# Fisher plow minute mount not mounting easy



## steff503

I am having a real problem getting my plow on and off. it seems real easy but it never goes on or comes off without fighting with it.
I can't find any videos of the process. The only videos i find are Minute Mount II, I have a minute mount.
I follow the instructions but it seems as though there is always too much weight on the pins to pull them out.
Then putting it back on the truck never seems to line up, it usually is too high for the pins to fit in.
I know i am doing something wrong or in the wrong order.
Please help.
Steff


----------



## peteo1

The mm1 was a PITA for sure. Make sure your plow is in float and the lift triangle is pushed all the way down. Then you have to push the headgear up while pulling the pins. We used to take a piece of 2x4 and wedge it between the moldboard and the headgear to help pull pins. The biggest thing is to place it somewhere that's fairly flat so it hooks up easily next time.


----------



## ppkgmsy

steff503;1688858 said:


> I am having a real problem getting my plow on and off. it seems real easy but it never goes on or comes off without fighting with it.
> I can't find any videos of the process.
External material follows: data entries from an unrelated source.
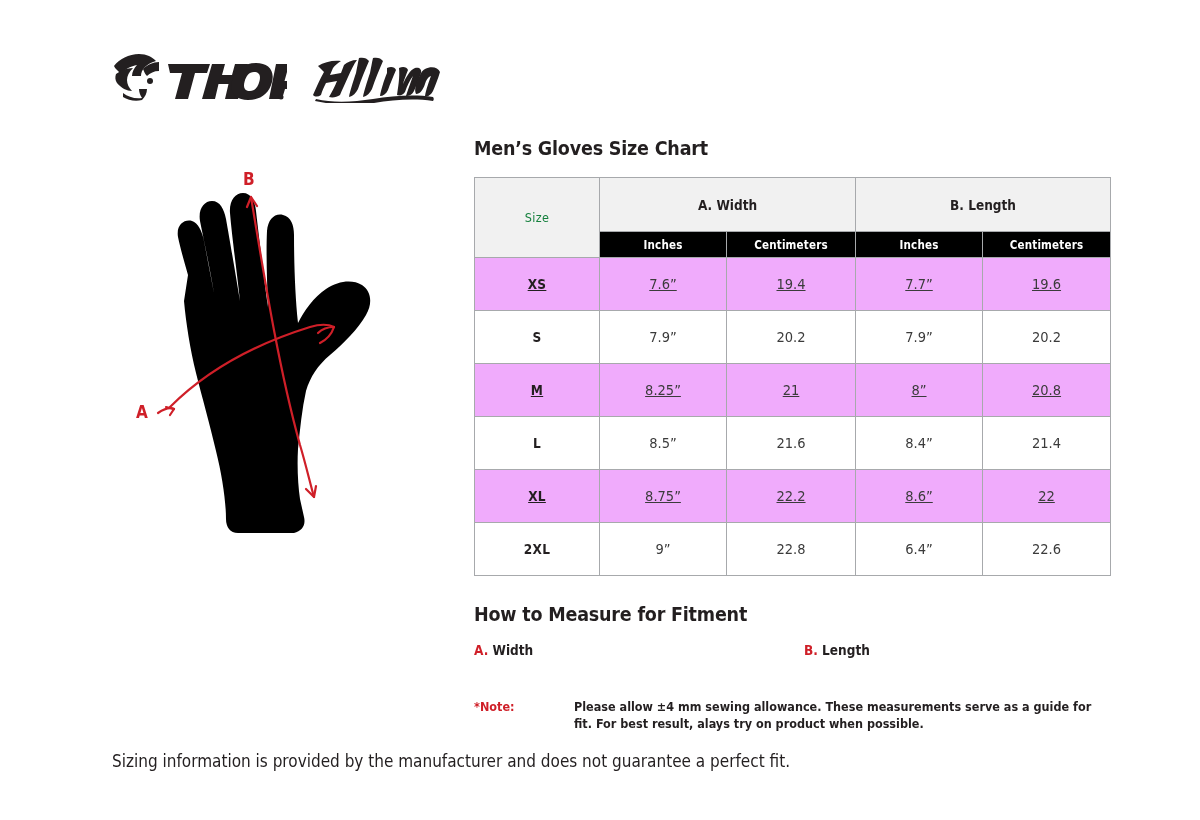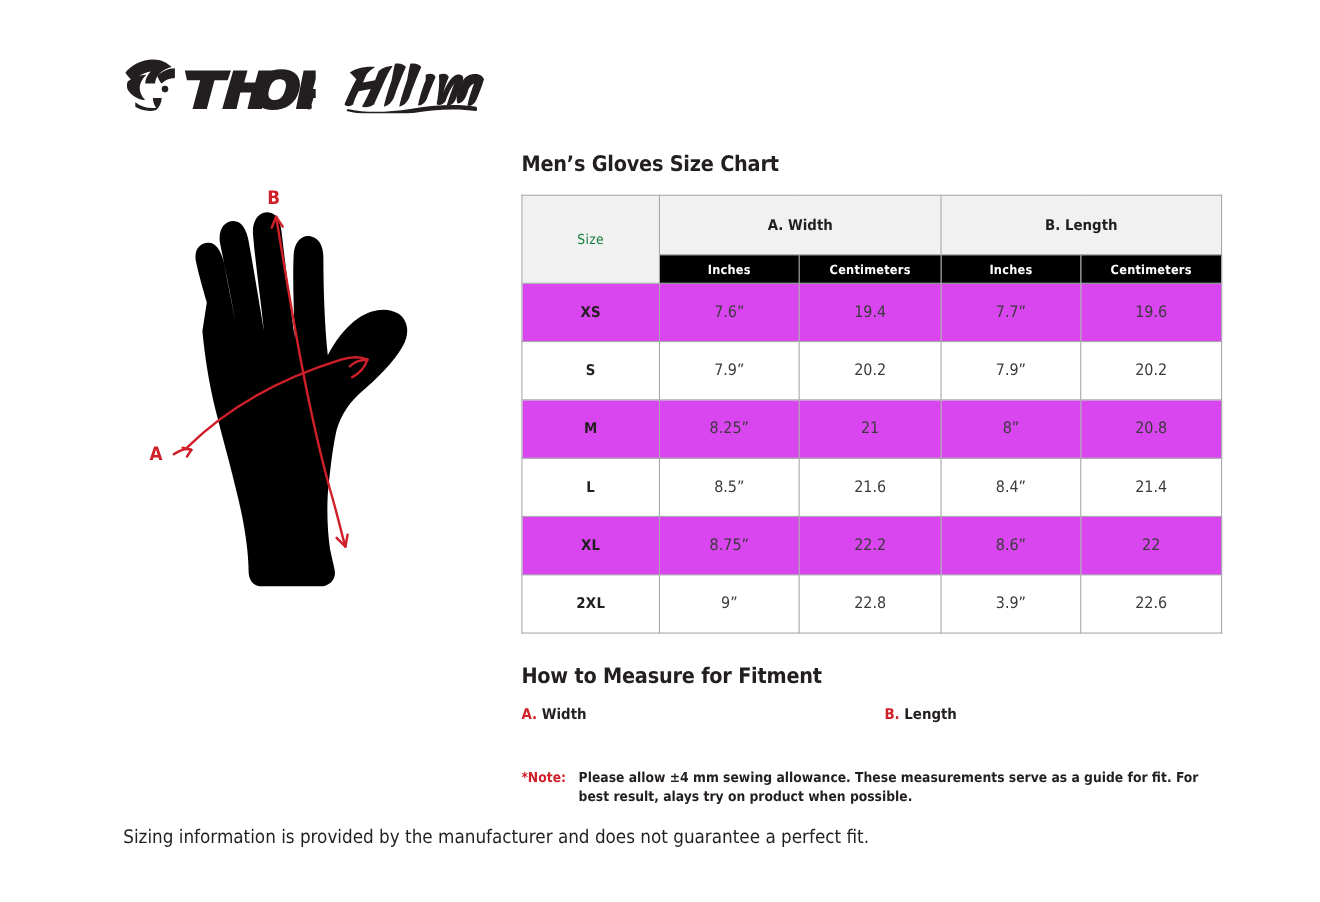--- a/index.html
+++ b/index.html
@@ -103,21 +103,21 @@
     letter-spacing: 0.3px;
     height: 50px;
     color: #231f20;
   }
   td.val-cell {
     font-size: 14.5px;
     font-weight: normal;
     height: 50px;
     color: #3b3b3b;
   }
-  tr.row-alt td { background: #d946ef; }
+  tr.row-alt td { background: #f0abfc; text-decoration: underline; }
   tr.row-plain td { background: #ffffff; }
 
   
   h2.measure-title {
     font-family: "DejaVu Sans Condensed", "Liberation Sans Narrow", "Liberation Sans", sans-serif;
     font-size: 19.5px;
     font-weight: bold;
     letter-spacing: -0.2px;
     margin: 27px 0 16px 0;
     color: #231f20;
@@ -142,20 +142,21 @@
     font-size: 12.5px;
     line-height: 1.42;
     color: #333333;
   }
 
   
   #note-row {
     display: flex;
     margin-top: 36px;
     align-items: flex-start;
+    gap: 48px;
   }
   #note-label {
     font-family: "DejaVu Sans Condensed", "Liberation Sans Narrow", "Liberation Sans", sans-serif;
     font-size: 12.5px;
     font-weight: bold;
     color: #cf1f28;
     width: 52px;
     flex: 0 0 52px;
     line-height: 1.42;
   }
@@ -358,21 +359,21 @@
           <td class="size-cell">XL</td>
           <td class="val-cell">8.75”</td>
           <td class="val-cell">22.2</td>
           <td class="val-cell">8.6”</td>
           <td class="val-cell">22</td>
         </tr>
         <tr class="row-plain">
           <td class="size-cell">2XL</td>
           <td class="val-cell">9”</td>
           <td class="val-cell">22.8</td>
-          <td class="val-cell">3.9”</td>
+          <td class="val-cell">6.4”</td>
           <td class="val-cell">22.6</td>
         </tr>
       </tbody>
     </table>
 
     <h2 class="measure-title">How to Measure for Fitment</h2>
 
     <div id="measure-cols">
       <div class="measure-col">
         <div class="measure-head">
The only videos i find are Minute Mount II, I have a minute mount.
> I follow the instructions but it seems as though there is always too much weight on the pins to pull them out.
> Then putting it back on the truck never seems to line up, it usually is too high for the pins to fit in.
> I know i am doing something wrong or in the wrong order.
> Please help.
> Steff


You're not alone. The guys around here call it the "15 minute mount."


----------



## TJS

Don't know what you guys are doing wrong for MM1. If I get the truck lined up on the first shot and pull in, it takes me less than minute to hook it up. Have to be level and the triangle all the way down(you have to push it down from when you disconnected prior). This will allow you to walk in front of the plow and push the headgear towards the hood of the truck and as a result the pins will slide into their holes. I make sure the pins have grease on them.
Pretty easy peasy.
T.J.


----------



## Mitragorz

Yeah, when taking it off I just push the headgear back and forth while wiggling the pins. As for putting it on, everything lines up just fine for me. When disconnecting and I drop the foot, it's actuAlly between two holes when it hits the ground. The first few times, I forced the pin to catch the next-highest hole (leaving the plow slightly higher). That made it a little toughter getting it on. Now I just let it "click" into whatever foot-hole it wants to when I back up and I haven't had a problem since. 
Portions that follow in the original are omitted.